About this exercise: Could the data below be printed out exactly, with the pictures left out?

Change listing data:
┌──

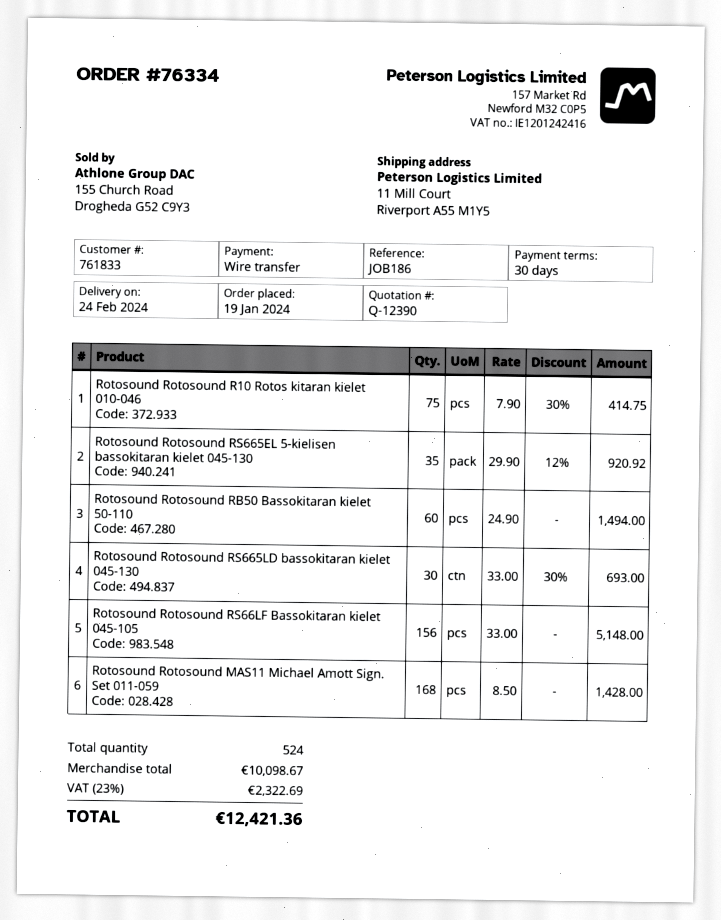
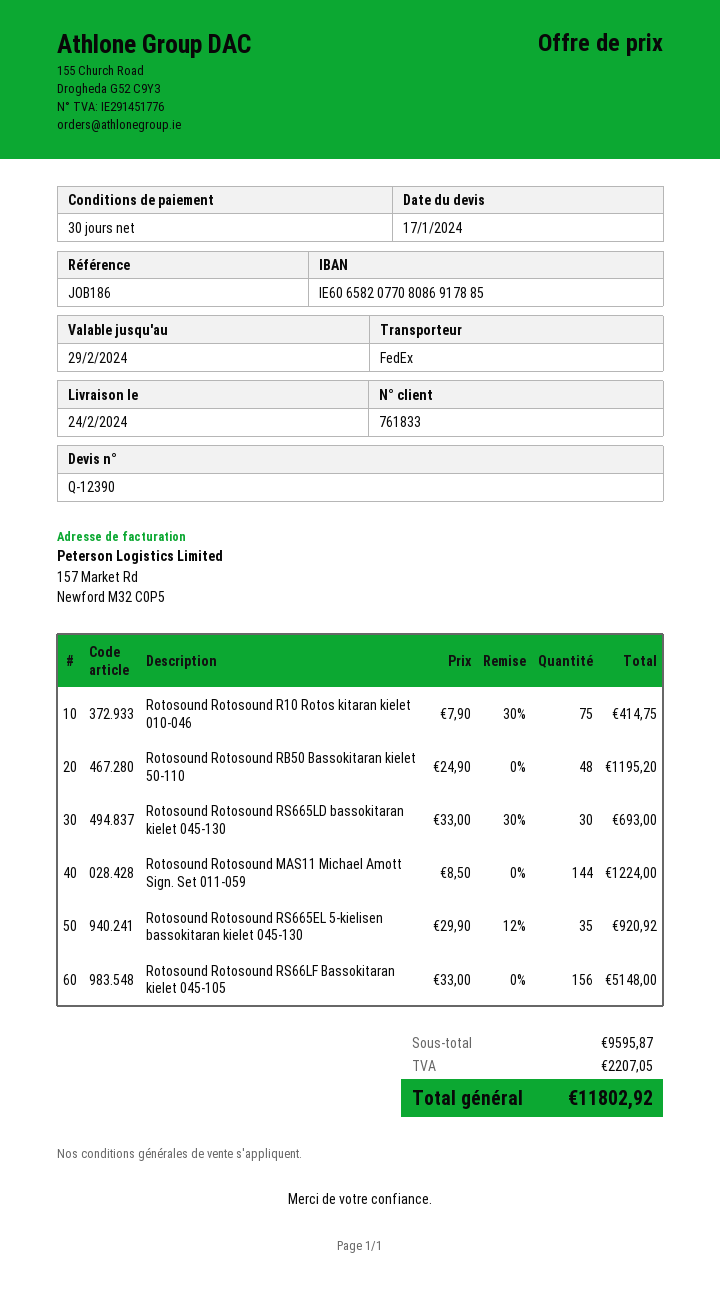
Rotosound Rotosound RB50 Bassokitaran kielet 50-110: 60 x 24.90 = 1494.00 -> 48 x 24.90 = 1195.20
Rotosound Rotosound MAS11 Michael Amott Sign. Set 011-059: 168 x 8.50 = 1428.00 -> 144 x 8.50 = 1224.00
subtotal: 10098.67 -> 9595.87
tax: 2322.69 -> 2207.05
total: 12421.36 -> 11802.92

└──

Completed task:
Rotosound Rotosound RB50 Bassokitaran kielet 50-110: 60 x 24.90 = 1494.00 -> 48 x 24.90 = 1195.20
Rotosound Rotosound MAS11 Michael Amott Sign. Set 011-059: 168 x 8.50 = 1428.00 -> 144 x 8.50 = 1224.00
subtotal: 10098.67 -> 9595.87
tax: 2322.69 -> 2207.05
total: 12421.36 -> 11802.92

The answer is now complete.